-- Task item --
Set down the lines below, exactly, starting at the one that contains "<div> <span></span> <span>Städtische" and stopping at the last line, inclusive. Omit pictures.

Front-end code edit data:
━━━━━━

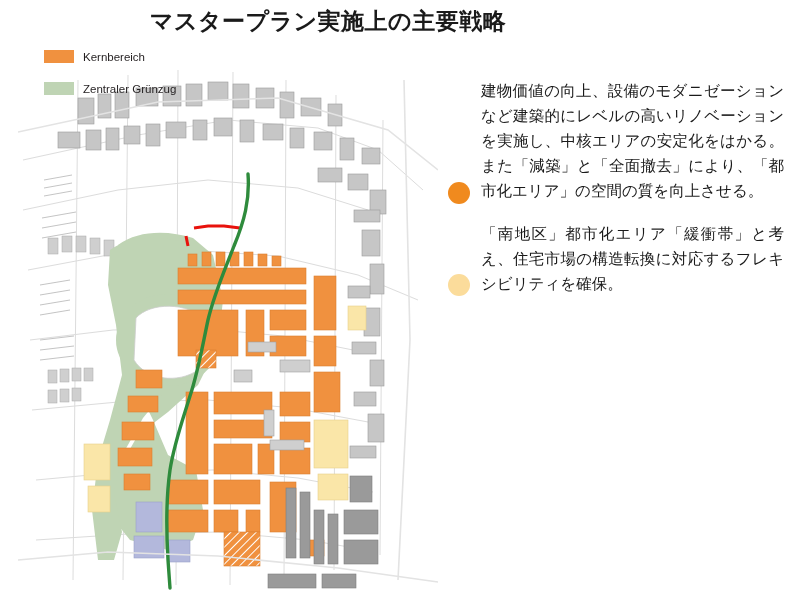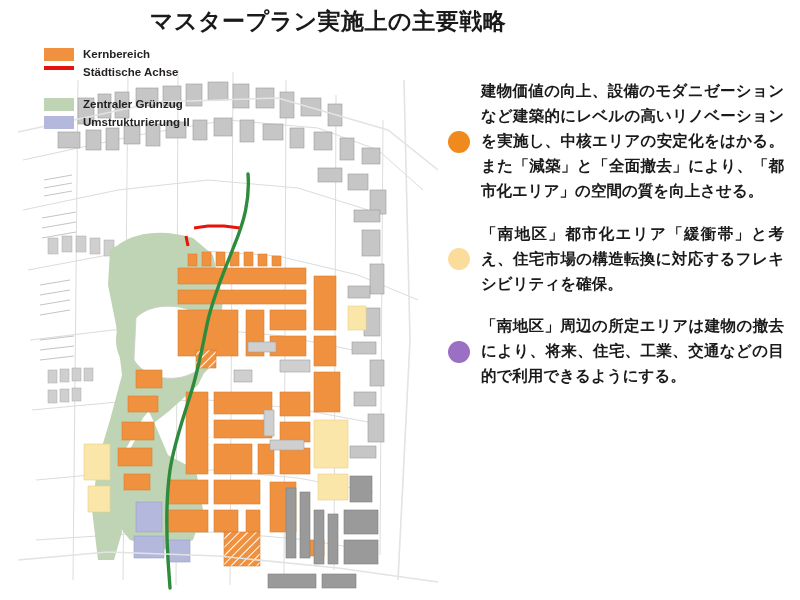"Kernbereich" .legend-row { align-items: flex-start -> center; font-weight: bold -> none }
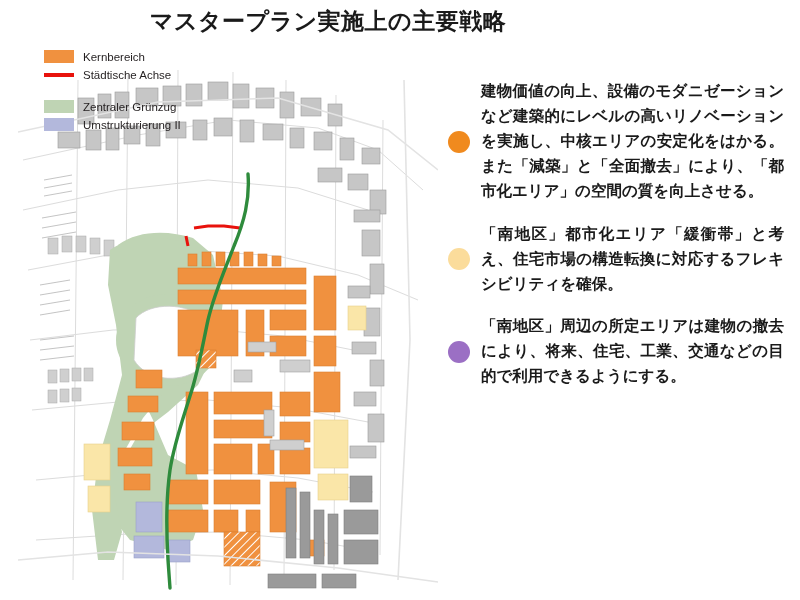"Städtische Achse" div.legend-row { html: <div> <span></span> <span>Städtische Achse</span> </div> -> none }
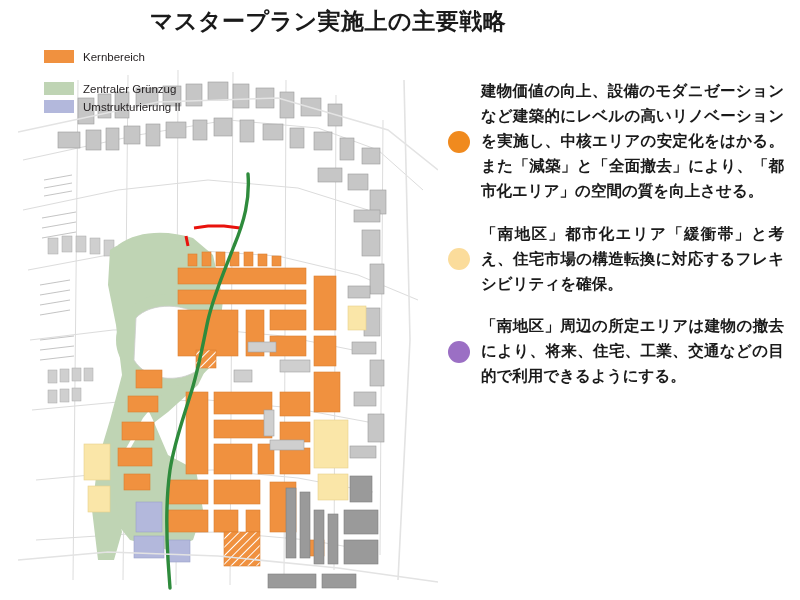"建物価値の向上、設備のモダニゼーションなど建築的にレベルの高いリノベーションを実" .bullet { align-items: center -> flex-end; font-weight: bold -> none }
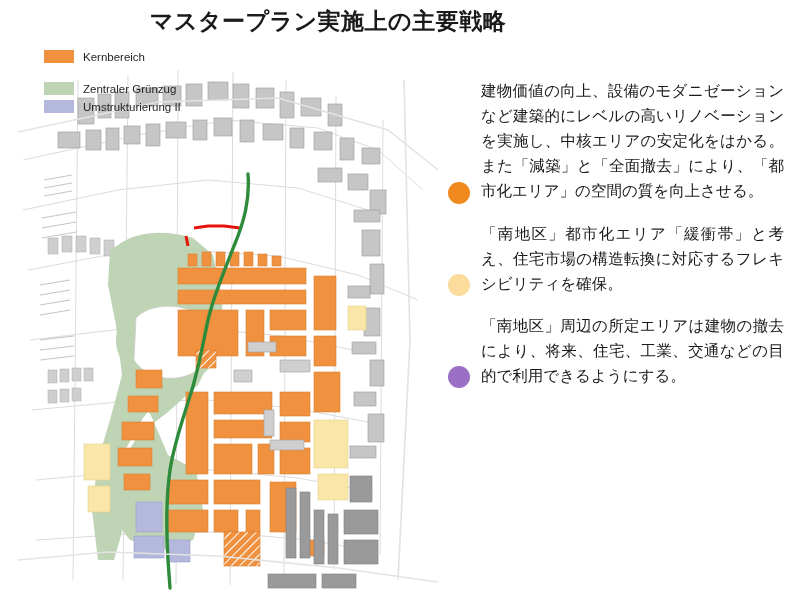"Umstrukturierung II" div.legend-row { html: <div> <span></span> <span>Umstrukturierung II</span> </div> -> none }
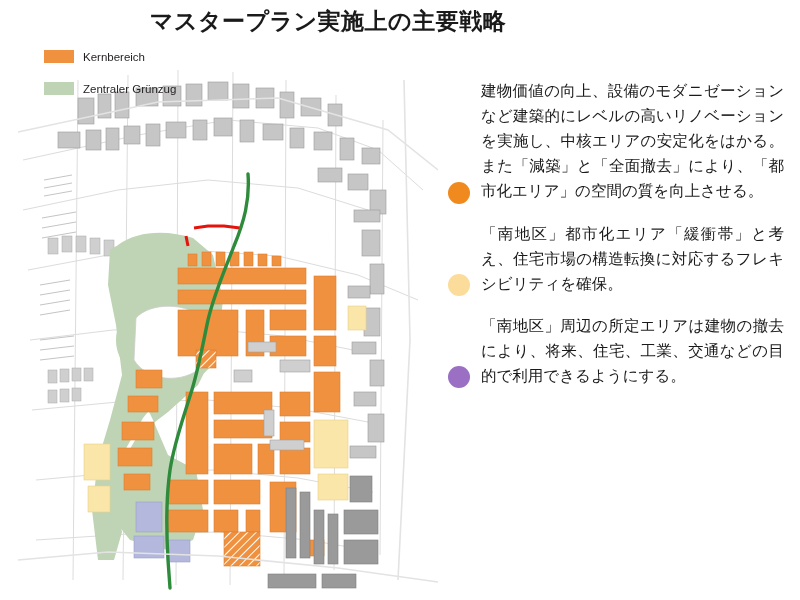"「南地区」周辺の所定エリアは建物の撤去により、将来、住宅、工業、交通などの目的で" div.bullet { html: <div> <span></span> <span>「南地区」周辺の所定エリアは建物の撤去により、将来、住宅、工業、交通などの目的で利用できるようにする。</span> </div> -> none }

━━━━━━

-- Solution to the problem --
"Städtische Achse" div.legend-row { html: <div> <span></span> <span>Städtische Achse</span> </div> -> none }
"建物価値の向上、設備のモダニゼーションなど建築的にレベルの高いリノベーションを実" .bullet { align-items: center -> flex-end; font-weight: bold -> none }
"Umstrukturierung II" div.legend-row { html: <div> <span></span> <span>Umstrukturierung II</span> </div> -> none }
"「南地区」周辺の所定エリアは建物の撤去により、将来、住宅、工業、交通などの目的で" div.bullet { html: <div> <span></span> <span>「南地区」周辺の所定エリアは建物の撤去により、将来、住宅、工業、交通などの目的で利用できるようにする。</span> </div> -> none }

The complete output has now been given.